The 219-212 vote represented a major victory for President Barack Obama and the House Speaker Nancy Pelosi, both of whom invested significant political capital in ensuring the success of the ambitious measure. Obama's administration and Democratic leaders in the House worked feverishly in the final hours before the vote to cement enough support for passage.
"This is a transformative moment," said House Majority Leader Steny Hoyer, a Southern Maryland Democrat, shortly before the final vote. "This is a moment to build a clean-energy future for our country. This is a moment to create jobs. This is a moment to take on, at long last, a defining challenge of our time: global warming." There were defections on both sides: 44 Democrats voted against the bill; eight Republicans voted for it.
It goes next to the Senate, where it is expected to be extensively modified.
Supporters say the legislation would stimulate the economy by creating new "green" jobs, encourage investment in alternative sources of power and help wean the nation off its dependence on foreign oil.
Opponents say the bill would place a new tax on energy that would stunt economic growth, raise gas and electricity costs and do little to affect climate change globally.
By any marker, Friday made for a surprising achievement.
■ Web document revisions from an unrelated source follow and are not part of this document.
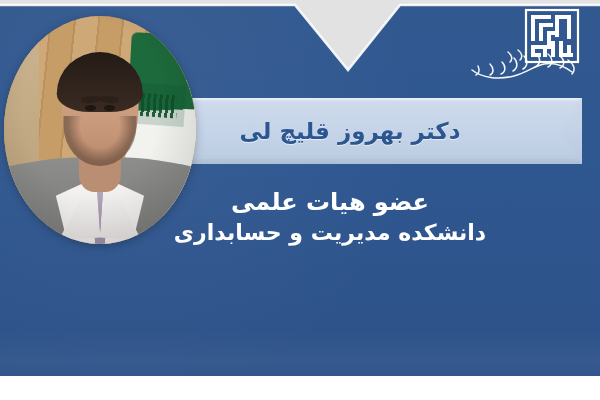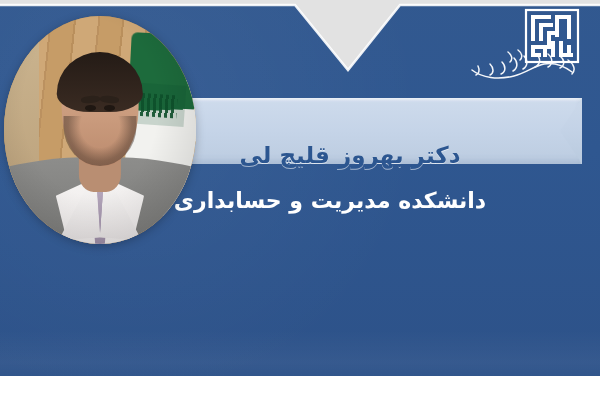--- a/index.html
+++ b/index.html
@@ -113,7 +113,6 @@
     direction: rtl;
     text-shadow: 0 1px 0 rgba(255,255,255,0.55);
     white-space: nowrap;
-    margin-top: 24px;
   }
 
   

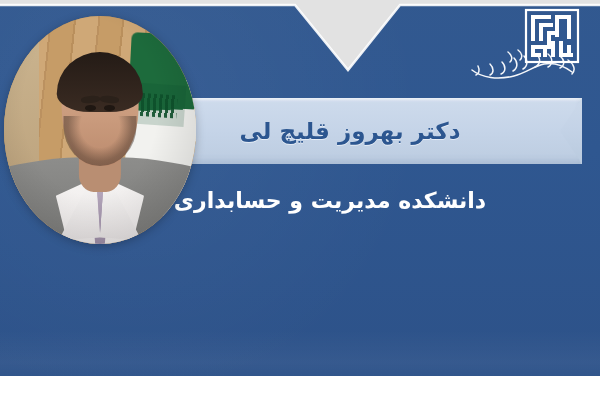--- a/index.html
+++ b/index.html
@@ -368,6 +368,7 @@
   <div class="ribbon-name">دکتر بهروز قلیچ لی</div>
 
   <div class="subtitle">
+    <div class="line1">عضو هیات علمی</div>
     <div class="line2">دانشکده مدیریت و حسابداری</div>
   </div>
 

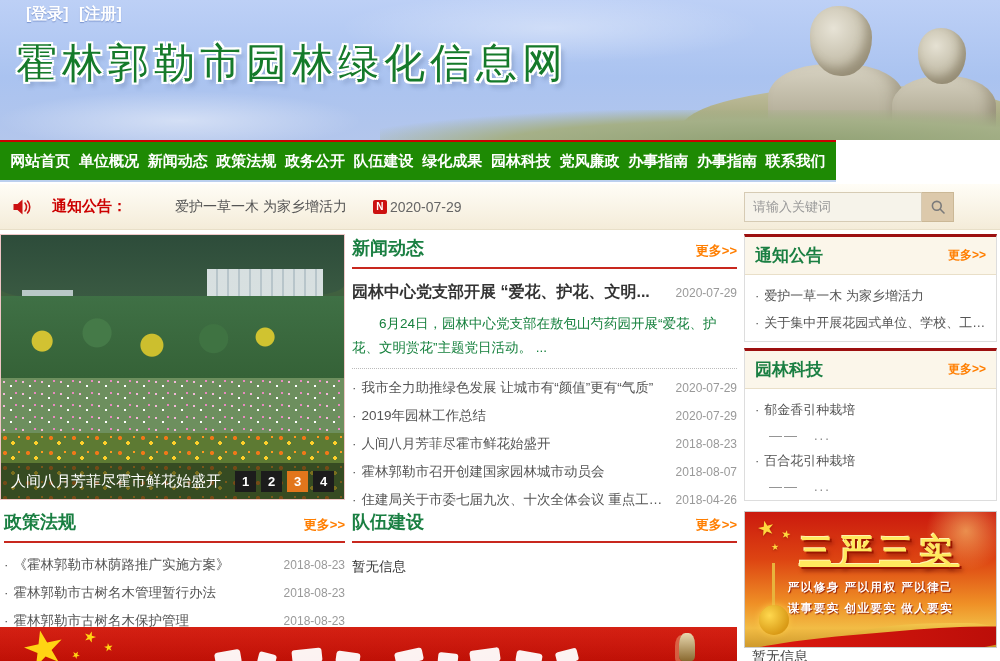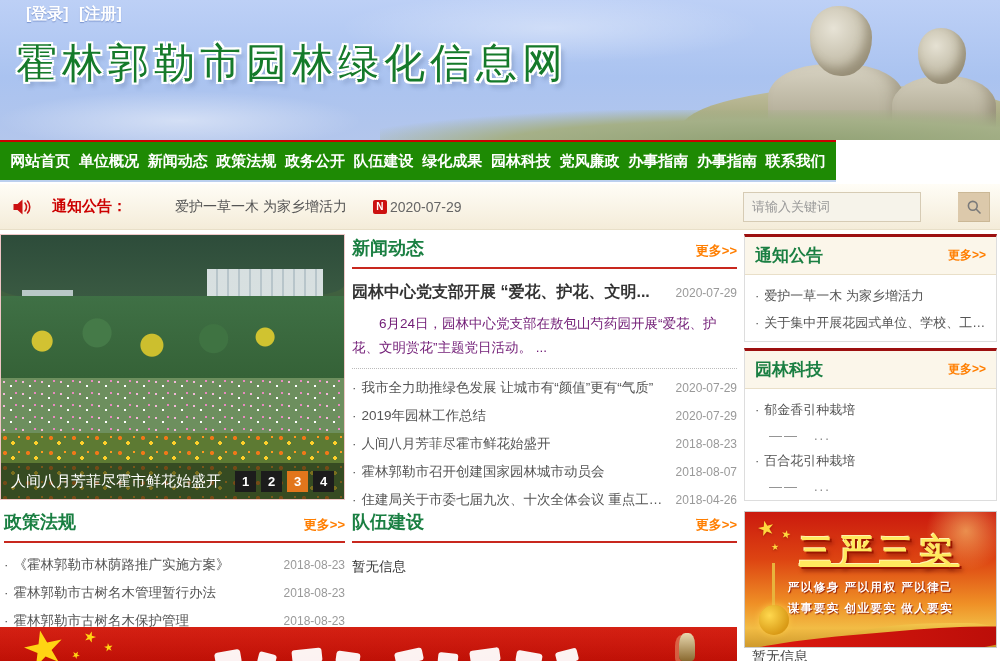--- a/index.html
+++ b/index.html
@@ -87,7 +87,7 @@
     text-align:center; line-height:14px; border-radius:2px;
   }
   .notice-date { color:#666; font-size:14px; margin-left:3px; }
-  .searchbox { margin-left:auto; display:flex;gap:37px; }
+  .searchbox { margin-left:auto; margin-right:36px; display:flex; }
   .search-input {
     width:178px; height:30px; border:1px solid #d6cbb4; background:#f6f3ea;
     font-size:13px; padding:0 8px; color:#333; outline:none;

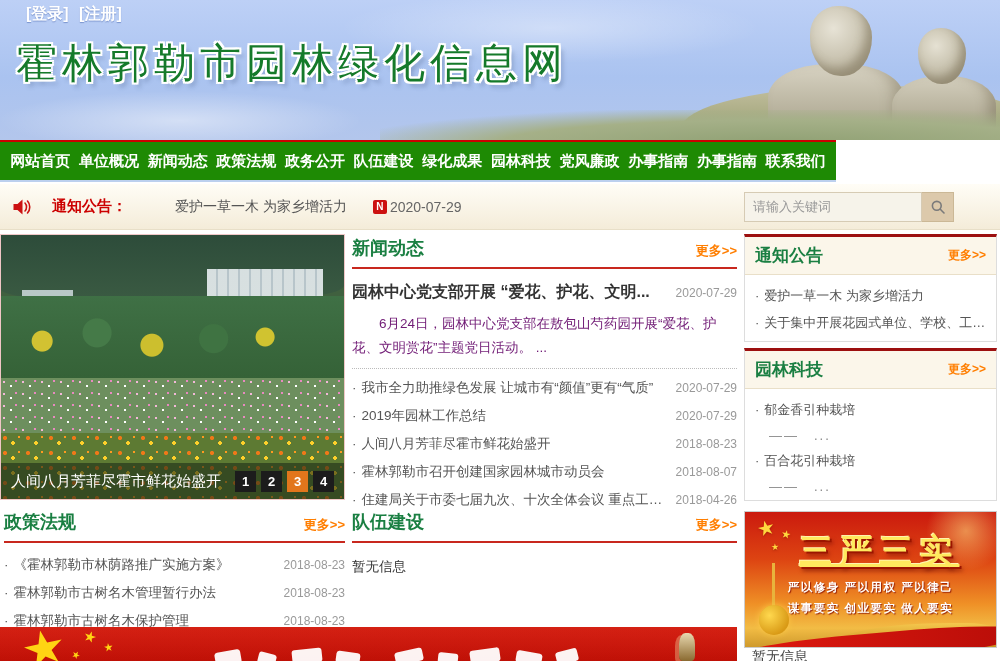--- a/index.html
+++ b/index.html
@@ -162,7 +162,7 @@
   }
   .featured-date { color:#999; font-size:12px; margin-left:6px; white-space:nowrap; }
   .featured-summary {
-    margin-top:9px; color:#701a75; font-size:13.5px; line-height:1.75; text-indent:2em;
+    margin-top:9px; color:#15803d; font-size:13.5px; line-height:1.75; text-indent:2em;
   }
   .dotted-sep { border-bottom:1px dotted #bbb; margin:9px 0 5px 0; }
   .news-list .row, .policy-list .row {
Weeks ago, it appeared the legislation would fall victim to disagreements between environmentalists and industry, between lawmakers from rural and urban areas, and between moderate and progressive Democrats.
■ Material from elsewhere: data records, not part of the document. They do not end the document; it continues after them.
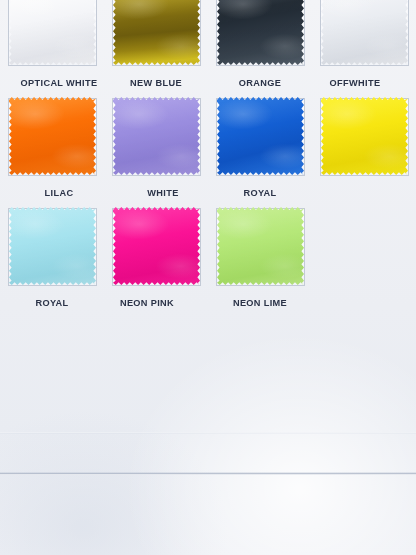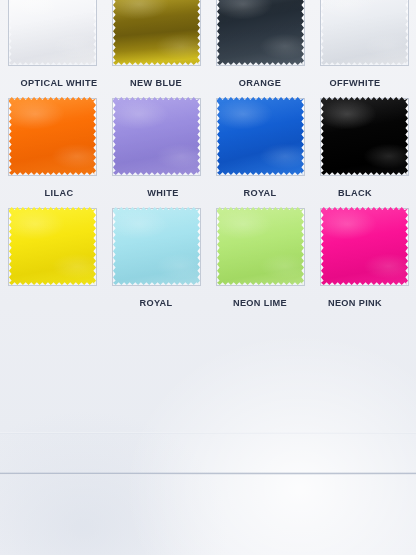--- a/index.html
+++ b/index.html
@@ -174,35 +174,28 @@
       </div>
       <div class="label">ROYAL</div>
     </div>
+    <div class="cell c0">
+      <div class="card"></div>
+      <div class="swatch" style="background: linear-gradient(170deg, rgb(253, 241, 31) 0%, rgb(247, 230, 17) 40%, rgb(239, 220, 7) 75%, rgb(251, 238, 25) 100%);">
+        <div class="sheen"></div>
+      </div>
+    </div>
+    <div class="cell c1">
+      <div class="card"></div>
+      <div class="swatch" style="background: linear-gradient(170deg, rgb(181, 234, 243) 0%, rgb(164, 226, 238) 45%, rgb(151, 219, 233) 80%, rgb(176, 231, 242) 100%);">
+        <div class="sheen"></div>
+      </div>
+      <div class="label">ROYAL</div>
+    </div>
+    <div class="cell c2">
+      <div class="card"></div>
+      <div class="swatch" style="background: linear-gradient(170deg, rgb(195, 238, 139) 0%, rgb(180, 231, 119) 45%, rgb(168, 224, 102) 80%, rgb(191, 236, 132) 100%);">
+        <div class="sheen"></div>
+      </div>
+      <div class="label">NEON LIME</div>
+    </div>
     <div class="cell c3">
       <div class="card"></div>
-      <div class="swatch" style="background: linear-gradient(170deg, rgb(11, 11, 12) 0%, rgb(4, 4, 4) 45%, rgb(0, 0, 0) 80%, rgb(10, 10, 11) 100%);">
-        <div class="sheen"></div>
-      </div>
-      <div class="label">BLACK</div>
-    </div>
-    <div class="cell c0">
-      <div class="card"></div>
-      <div class="swatch" style="background: linear-gradient(170deg, rgb(253, 241, 31) 0%, rgb(247, 230, 17) 40%, rgb(239, 220, 7) 75%, rgb(251, 238, 25) 100%);">
-        <div class="sheen"></div>
-      </div>
-    </div>
-    <div class="cell c1">
-      <div class="card"></div>
-      <div class="swatch" style="background: linear-gradient(170deg, rgb(181, 234, 243) 0%, rgb(164, 226, 238) 45%, rgb(151, 219, 233) 80%, rgb(176, 231, 242) 100%);">
-        <div class="sheen"></div>
-      </div>
-      <div class="label">ROYAL</div>
-    </div>
-    <div class="cell c2">
-      <div class="card"></div>
-      <div class="swatch" style="background: linear-gradient(170deg, rgb(195, 238, 139) 0%, rgb(180, 231, 119) 45%, rgb(168, 224, 102) 80%, rgb(191, 236, 132) 100%);">
-        <div class="sheen"></div>
-      </div>
-      <div class="label">NEON LIME</div>
-    </div>
-    <div class="cell c3">
-      <div class="card"></div>
       <div class="swatch" style="background: linear-gradient(170deg, rgb(255, 38, 162) 0%, rgb(250, 18, 149) 42%, rgb(240, 10, 139) 78%, rgb(254, 29, 156) 100%);">
         <div class="sheen"></div>
       </div>

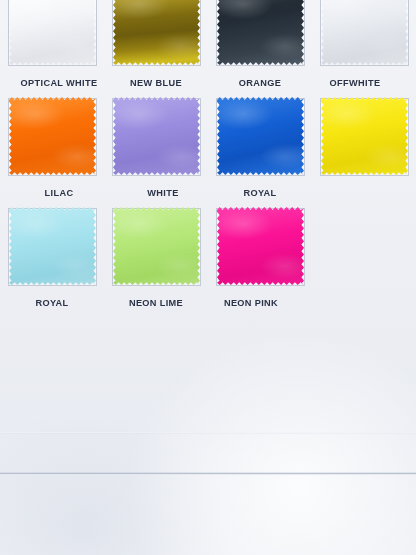--- a/index.html
+++ b/index.html
@@ -187,6 +187,13 @@
       </div>
       <div class="label">ROYAL</div>
     </div>
+    <div class="cell c3">
+      <div class="card"></div>
+      <div class="swatch" style="background: linear-gradient(170deg, rgb(255, 38, 162) 0%, rgb(250, 18, 149) 42%, rgb(240, 10, 139) 78%, rgb(254, 29, 156) 100%);">
+        <div class="sheen"></div>
+      </div>
+      <div class="label">NEON PINK</div>
+    </div>
     <div class="cell c2">
       <div class="card"></div>
       <div class="swatch" style="background: linear-gradient(170deg, rgb(195, 238, 139) 0%, rgb(180, 231, 119) 45%, rgb(168, 224, 102) 80%, rgb(191, 236, 132) 100%);">
@@ -194,13 +201,6 @@
       </div>
       <div class="label">NEON LIME</div>
     </div>
-    <div class="cell c3">
-      <div class="card"></div>
-      <div class="swatch" style="background: linear-gradient(170deg, rgb(255, 38, 162) 0%, rgb(250, 18, 149) 42%, rgb(240, 10, 139) 78%, rgb(254, 29, 156) 100%);">
-        <div class="sheen"></div>
-      </div>
-      <div class="label">NEON PINK</div>
-    </div>
   </div>
 
 </body></html>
But this week, Rep. Henry Waxman, a California Democrat and chairman of the House Energy and Commerce Committee, struck a deal to woo farm-state members. And Pelosi, in a gamble, decided to push the bill to the floor while a fragile consensus existed.
Obama, too, personally intervened, calling nervous, undecided lawmakers as the vote approached and deploying surrogates to twist arms.
The effort appeared to pay off. Late Friday, as the vote approached, key Democrats who had appeared to be against the bill lined up in last-minute support, allowing the squeaker of a win.
Before the scheduled vote, House Minority Leader John Boehner of Ohio took to the floor and spoke at length in protest of a 300-page amendment that had been added to the 1,200-page bill early Friday morning over GOP objections.
The bill would set a declining cap on the greenhouse gas emissions that scientists blame for global warming. It aims to cut those emissions by more than 80 percent from 2005 levels by 2050.
The bill would force major emitters, such as power plants and factories, to either obtain permits for the emissions they produce or to "offset" them by investing in carbon-reducing projects such as tree-planting.
Other key features of the bill include mandates for renewable electricity use and strict energy-efficiency requirements. It calls for billions of dollars for research into technology to capture the carbon emissions from coal and store them underground.
The late amendment included new authority for the federal government to speed construction of interstate power lines in the West and a variety of concessions to agriculture groups that were key to winning farm-district Democrats' support.